Wednesday, March 28, 2012


The other night my VASSAL buddy Gorgoneion and I got together online for the first game of our new Lost Battles campaign.  We are playing Bibracte, Sambre and Pharsalus in series, scoring points based on the results of each battle (draw, narrow victory, clear victory, major victory, etc).  Whichever of us has the most number of points accumulated at the end of the third battle wins.  These campaign rules included in the boardgame are a nice addition to the system.

Anyway, Gorgo is taking Caesar's side, so it was me, as the Helvetii, who kicked things off.

We used the historical set ups as neither of us had played this scenario before and to reduce time online.  Even when using VOIP software (google talk), it still takes us two to three hours to get through a game at the moment.
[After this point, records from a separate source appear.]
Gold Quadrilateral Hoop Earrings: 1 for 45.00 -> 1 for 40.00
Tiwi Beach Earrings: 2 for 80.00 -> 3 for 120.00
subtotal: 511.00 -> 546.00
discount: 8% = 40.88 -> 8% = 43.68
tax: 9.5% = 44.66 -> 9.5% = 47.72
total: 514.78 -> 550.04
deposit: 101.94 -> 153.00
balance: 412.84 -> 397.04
Caesar's account of the battle can be found in his Gallic Wars which is online here.  His description begins in book 1, chapter 24 and following.  The Lost Battles scenario gives the Romans a fighting value of 70 versus the Gauls' FV of 55.  Caesar is only rated an average commander in this clash, but as the Gauls have no commander at all, commands will be at a premium for them.

Turn 1:

As we jump into Caesar's narrative, we find the Helvetii have been harassing the Roman column, so upon gaining the next hill Caesar sends his veteran legionaries to defend the approaches and orders the cavalry to hold the left and right flanks.  His newer recruits are still busy preparing a fall-back position, represented here by the camp, so they are undeployed at this stage.

Board after the first turn.

Turn 2:

The Helvetii advance their left and centre zones to engage Caesar himself and to threaten the cavalry.  Elsewhere the Gauls remain in place.  Caesar pulls back his cavalry and attacks with his veterans in the centre, and these score one hit.  He orders one veteran legionary to double move forward from the camp and prepares the rest of his undeployed troops for action. 

First blood to the Romans.

Turn 3:

The Helvetii advance on their left and press the retreating Roman cavalry.  They launch an attack in the centre but are unable to do much more than inconvenience the legionaries.  

Caesar attacks with no noticeable success in the centre, but his cavalry give the too-eager Gauls on the right a bloody nose as they close on the hill.  More men are shuffled across to reinforce his right flank, but he refuses to be drawn off the high ground on his left.  

(Caesar's central zone, being outflanked on one side, is able to make five attacks rather than the usual four, which will likely prove a significant advantage over time unless the Gauls can dispose of the Roman right quickly.)

Pressure on Caesar's right.

Turn 4: 

The Helvetii begin to make a little headway in the centre, and their assault on the left begins to gather steam as the cavalry are thrown back and the light infantry are disorganised by the assault.  Encouraged by this result, the remainder of the heavy infantry on the right charge forward into contact with Caesar's left centre. 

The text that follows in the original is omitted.